Estos USB son la bomba …

Nunca cojas un arma del suelo, decía Arnaldo. A menos que la hayas visto usarse antes de aparecer tirada en el suelo. Y aun así ándate con pies de plomo. Podría estar trucada o ser un señuelo. Nunca cojas un arma del suelo, no seas idiota, podría reventarte en las manos. Ponerte a descubierto. Mejor desarmado, pero vivo. Eso nos decía Arnaldo que les decían –entonces militar y ahora taxista–, cuando al salir del cine nos iba desgranando las aparentes transgresiones o licencias que, según él, se toman en las películas bélicas los guionistas. Lo mismo, hoy por hoy, puede aplicarse a la electrónica. Esto es: igual que con un AK-47 en tierra de nadie, si te encuentras un USB por ahí no seas idiota: evítalo a toda costa. Y expón lo menos posible tus terminales. ¡Yo no me fío ni de los promocionales –nos dice Arnaldo, reafirmándose–, no vaya a ser la hostia!

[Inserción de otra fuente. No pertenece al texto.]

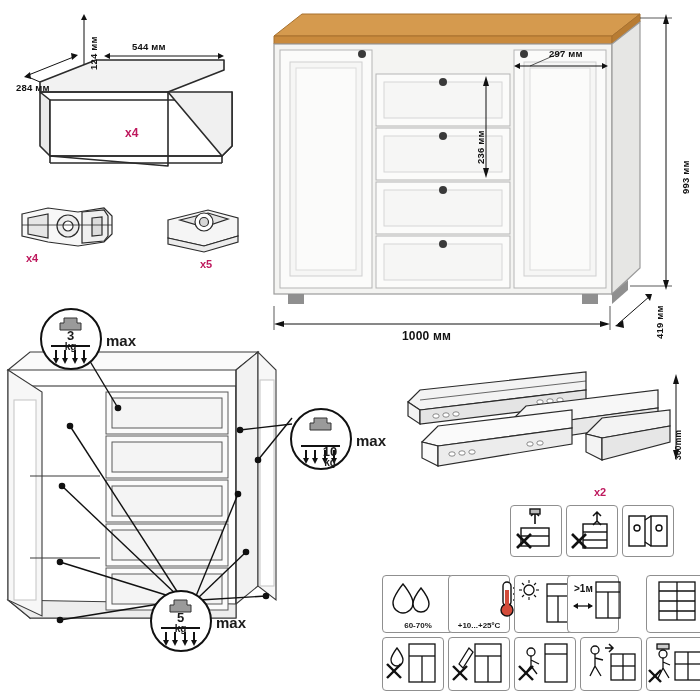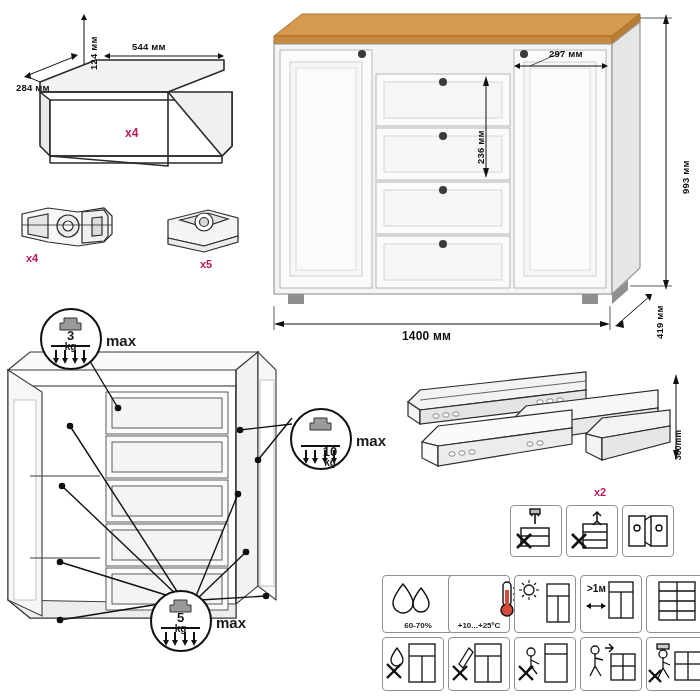--- a/index.html
+++ b/index.html
@@ -199,21 +199,21 @@
     <g stroke="#111" stroke-width="1" fill="none">
       <line x1="356" y1="320" x2="388" y2="292"></line>
       <path d="M361,316 L353,322 L362,324" fill="#111" stroke="none"></path>
       <path d="M383,290 L390,290 L388,297" fill="#111" stroke="none"></path>
     </g>
   </svg>
 
   <div class="abs dim rot90" style="left:418px;top:190px;">993 мм</div>
   <div class="abs dim" style="left:287px;top:44px;">297 мм</div>
   <div class="abs dim rot90" style="left:213px;top:160px;">236 мм</div>
-  <div class="abs dim big" style="left:140px;top:325px;">1400 мм</div>
+  <div class="abs dim big" style="left:140px;top:325px;">1000 мм</div>
   <div class="abs dim rot90" style="left:392px;top:335px;">419 мм</div>
 </div>
 
 <div class="abs" id="loads">
   <svg width="330" height="400" viewBox="0 0 330 400">
 
     <g stroke="#3a3a3a" stroke-width="1.1" fill="#ffffff">
 
       <polygon points="8,70 30,52 258,52 236,70" fill="#fafafa"></polygon>
 
@@ -480,21 +480,21 @@
           <line x1="19" y1="9" x2="21" y2="7"></line>
             <line x1="7" y1="21" x2="9" y2="19"></line>
         </g>
         <rect x="32" y="8" width="22" height="38"></rect>
         <line x1="32" y1="20" x2="54" y2="20"></line>
         <line x1="43" y1="20" x2="43" y2="46"></line>
       </g>
     </svg>
   </div>
 
-  <div class="pbox" style="left:198px;top:70px;width:62px;height:58px;text-align:right;">
+  <div class="pbox" style="left:185px;top:70px;width:52px;height:58px;text-align:right;">
     <svg width="60" height="46" viewBox="0 0 60 46">
       <g stroke="#111" stroke-width="1.3" fill="none">
         <rect x="28" y="6" width="24" height="36"></rect>
         <line x1="28" y1="16" x2="52" y2="16"></line>
         <line x1="40" y1="16" x2="40" y2="42"></line>
         <line x1="6" y1="30" x2="24" y2="30"></line>
         <path d="M10,27 L5,30 L10,33" fill="#111" stroke="none"></path>
         <path d="M20,27 L25,30 L20,33" fill="#111" stroke="none"></path>
       </g>
       <text x="6" y="16" font-size="10" font-family="Liberation Sans, sans-serif" font-weight="bold" fill="#111">&gt;1м</text>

Y es que sí, colega, no le falta razón a Arnaldo. Podemos liarla parda enchufando ese pendrive que casualmente estaba ahí olvidado, en una repisa, en el asiento de un taxi, entre los objetos perdidos del gimnasio. A menos que seas un abuelete analógico, o un milenial estúpido, habría que ser muy ingenuo o despistado para cagarla de esta manera [aunque… el que esté libre de pecado que tire la primera piedra]. Con todo, no resultaría tan extraño que nos quedáramos sin batería en el móvil y, desesperados, al ir a cargarla en uno de esos puertos USB públicos, nos dieran un nada gracioso apretón de manos (handshacker) y fuéramos víctimas de un robo concentrado o juice jacking: vamos, que a través del puerto intercepten la comunicaciones quedando toda la información sensible del terminal, e intercambiada, a merced de desalmados.

No es sólo que el malware esté en el aire, al acecho en todas esas unidades físicas contagiosas y corrientes virales en línea, desde el clásico disco compacto a un email, sino que incluso un uesebé asesino (USB Kill) podría freírte la computadora con una descarga eléctrica. Las posibilidades infecciosas de estos dispositivos comúnmente llamados ‘pinchos’ son amplias, sofisticadas y, como en el caso del subidón de 220 voltios, totalmente desastrosas. 

[VÍDEO: USB KILL, lápiz electrónico que genera una sobrecarga eléctrica de 220 voltios]

Estos dispositivos los comercializa una empresa china por unos 50 euros. Y además, como complemento, venden también una especie de escudo testador (Test Shield, por unos 15 euros más) que permite comprobar el funcionamiento del USB Asesino sin cargarse el ordenador.

[VÍDEO: USB KILL, video demostración con ordenador.]

 

Dentro de esta fauna, anida un curioso espécimen apodado patito de goma (USB RUBBER DUCKY): un ingenioso sistema que bajo la apariencia de un USB esconde un teclado programado, susceptible de ejecutar automáticamente líneas de código y comandos, accediendo automáticamente a información del equipo y pudiendo remitirla (a un servidor FTP, por ejemplo) instantáneamente.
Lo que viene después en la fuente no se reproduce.